WHAT IS BEING ASKED: Write out the data exactly, please, and omit the pictures.

··· DATASET CONTENT ···

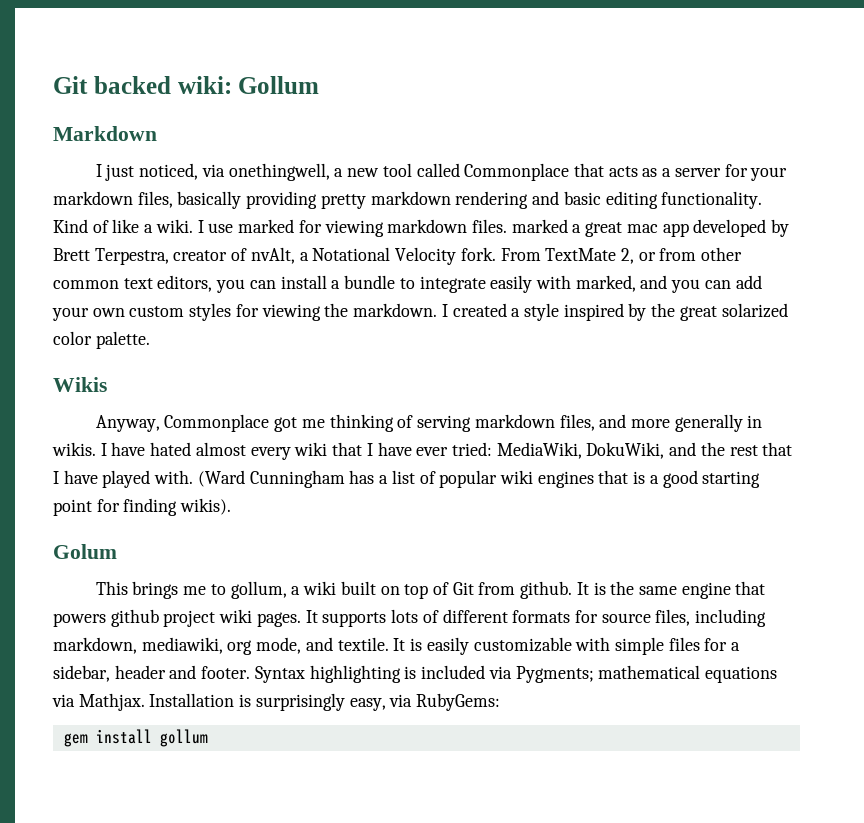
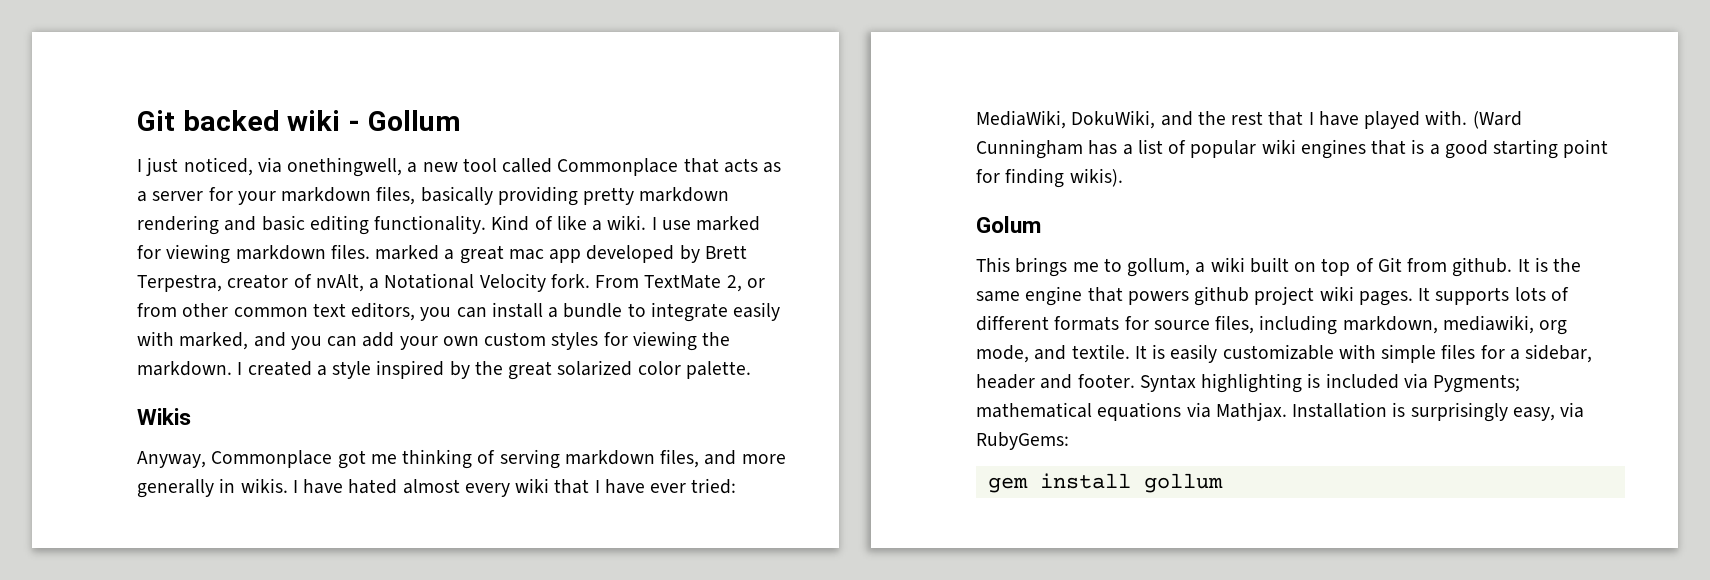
[177,76,232,94] wiki: -> [287,110,361,131] wiki -
[53,126,157,141] // Markdown -> (461, 120) none

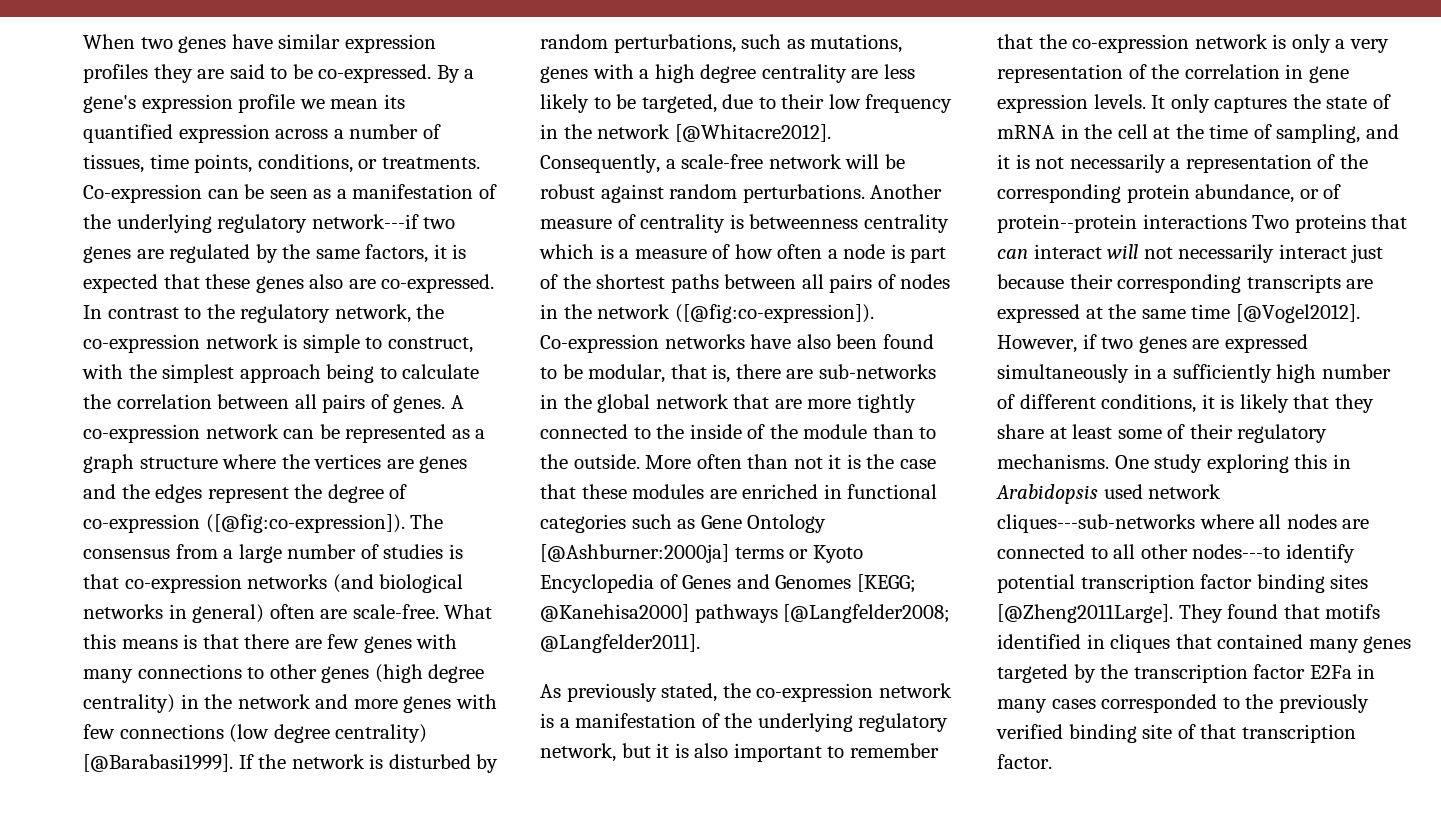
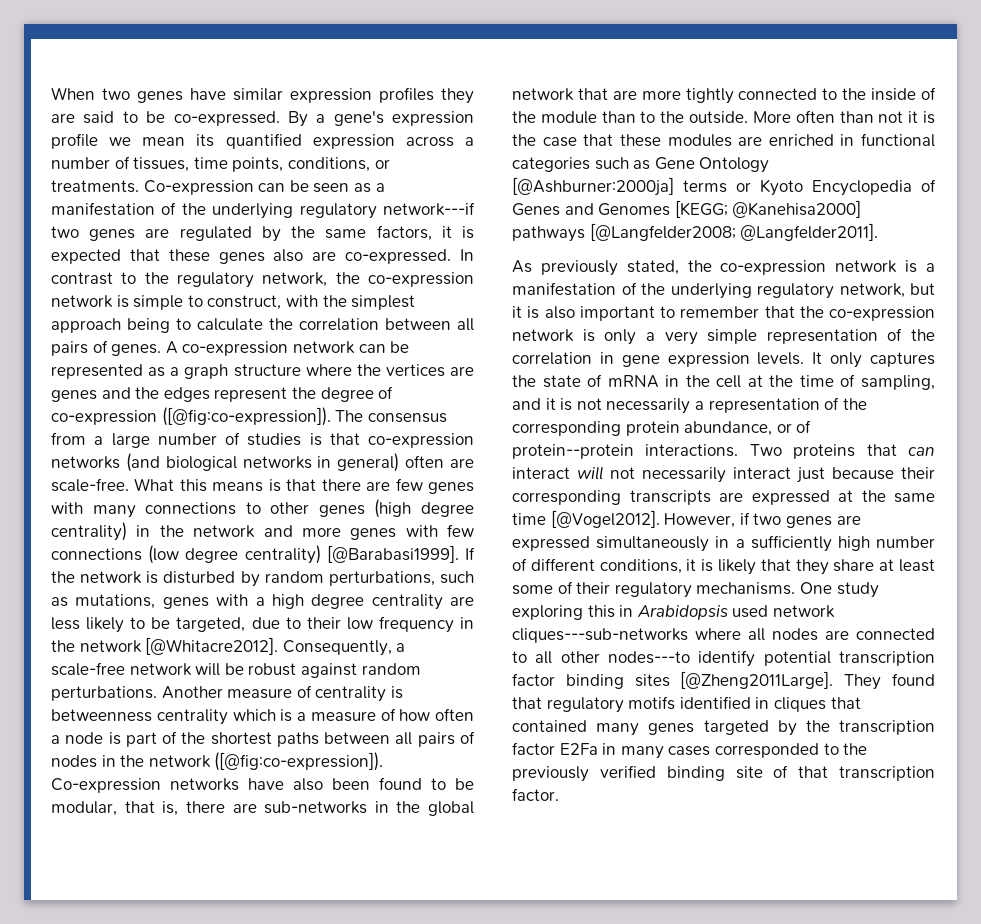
(1389, 46) none -> [707,329,758,344] simple
[1142,214,1247,229] interactions -> [645,444,739,457] interactions.
(1320, 611) none -> [546,697,624,713] regulatory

···

RESULT OF THE TASK:
[177,76,232,94] wiki: -> [287,110,361,131] wiki -
[53,126,157,141] // Markdown -> (461, 120) none

(1389, 46) none -> [707,329,758,344] simple
[1142,214,1247,229] interactions -> [645,444,739,457] interactions.
(1320, 611) none -> [546,697,624,713] regulatory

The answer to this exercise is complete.